As the article discusses, the intent behind a euphemism is often to diminish the idea or concept behind a word or phrase to make it less likely to prompt an undesired reaction. Your examples appear to steer the idea or concept closer to the truth than to mitigate it. However, in some cases, depending on the context, they might still be more palatable to the receiver than the core word or phrase.
When using euphemisms, it is good to consider the culture(s) of the audience. Having lived in the Netherlands for 7 years, I know that one cannot use the euphemism “bathroom” for the “toilet.” In most Dutch houses, the bathroom is where one takes a bath or shower, and there is no toilet in that room. The “toilet” is a room with only a toilet in it, and no place to bathe or shower. Thus, the culture of the audience can become an issue when picking a euphemism.
We mainly focus on American English usage, but you make a good point.

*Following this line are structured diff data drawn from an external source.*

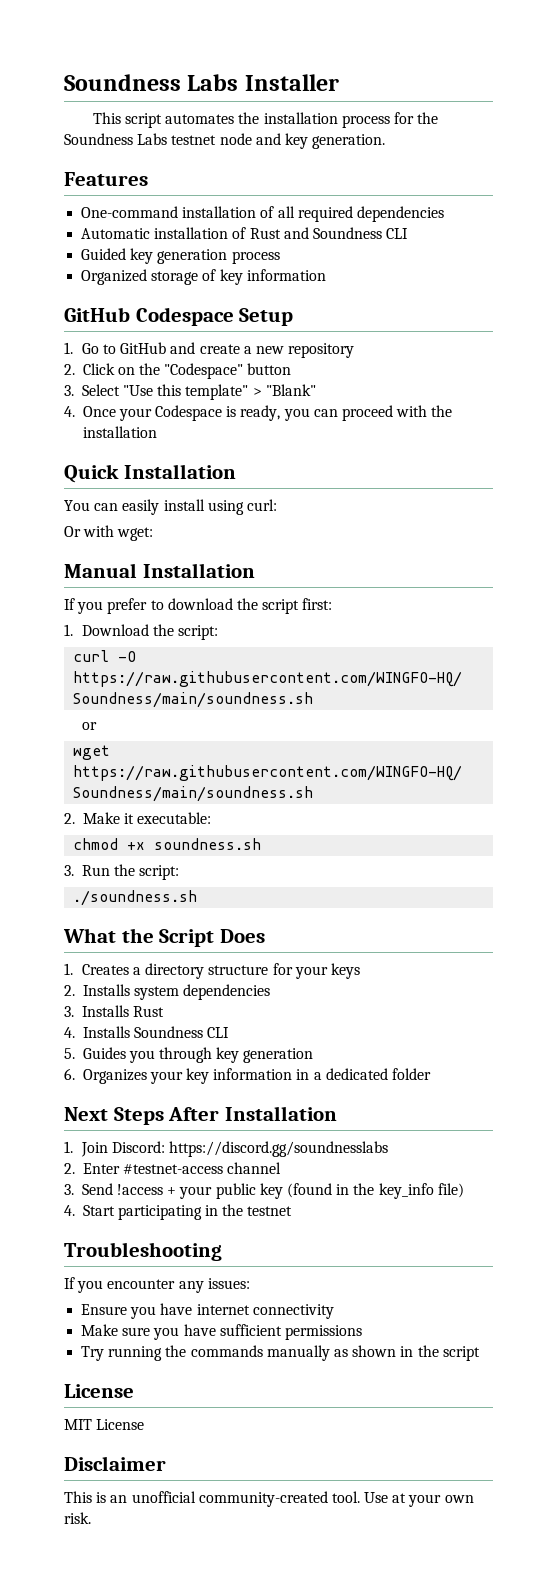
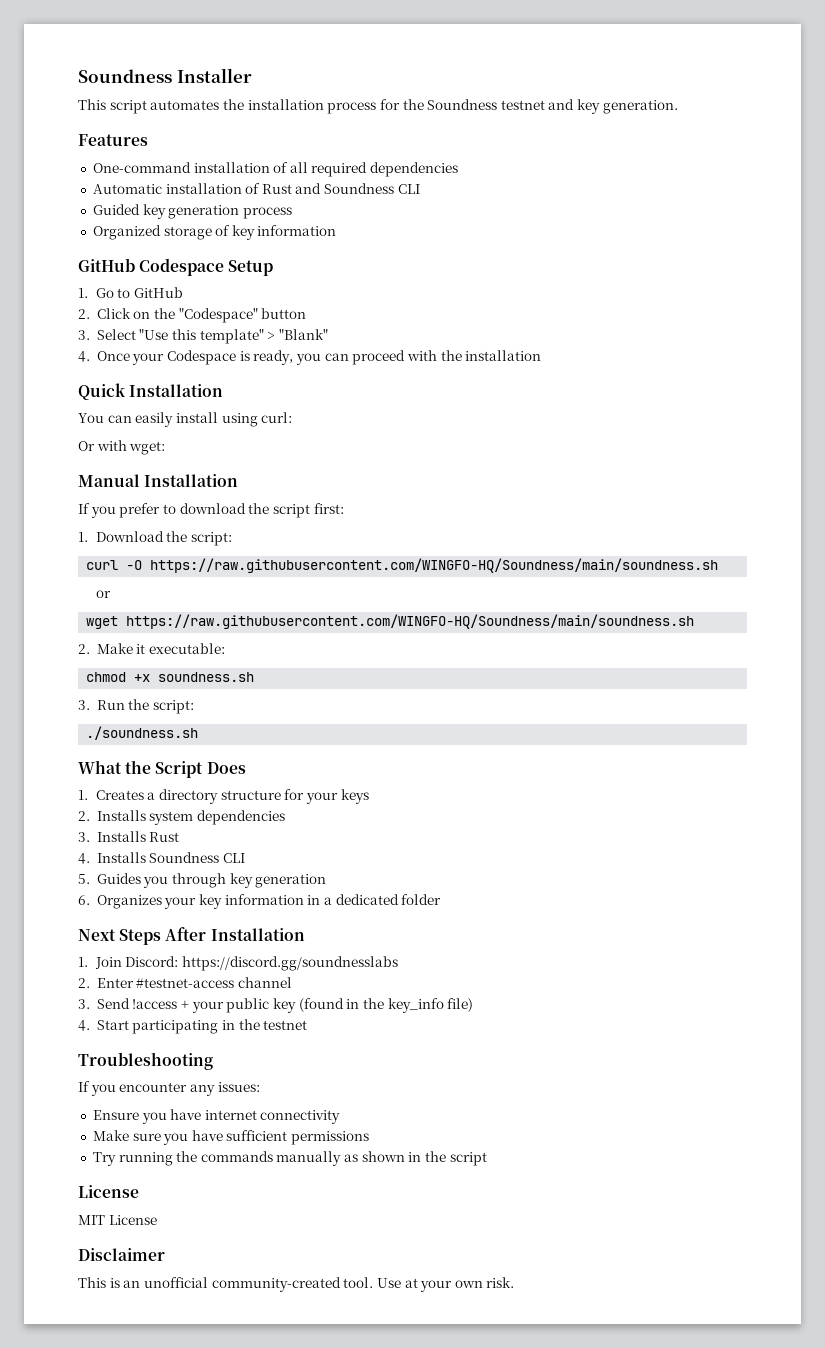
- Soundness Labs Installer
+ Soundness Installer
- This script automates the installation process for the Soundness Labs testnet node and key generation.
+ This script automates the installation process for the Soundness testnet and key generation.
- 1. Go to GitHub and create a new repository
+ 1. Go to GitHub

I can’t inundate you with a comprehensive list of euphemisms that irritate me, so I’ll just give the one that first popped into my head this morning: negative growth. Negative growth appears to be a favorite of economists, academics, and NPR reporters. What is the matter with saying contraction? Furthermore, is using the the word growth in a phrase to describe something that is shrinking an improper use of the word growth?
Although using the word negative as an adjective meaning “denoting the absence or the contradictory of something” (Merriam-Webster) to describe the noun growth would be grammatically correct, we agree that negative growth feels like a euphemism for a decline or contraction in wages, sales, GDP, etc.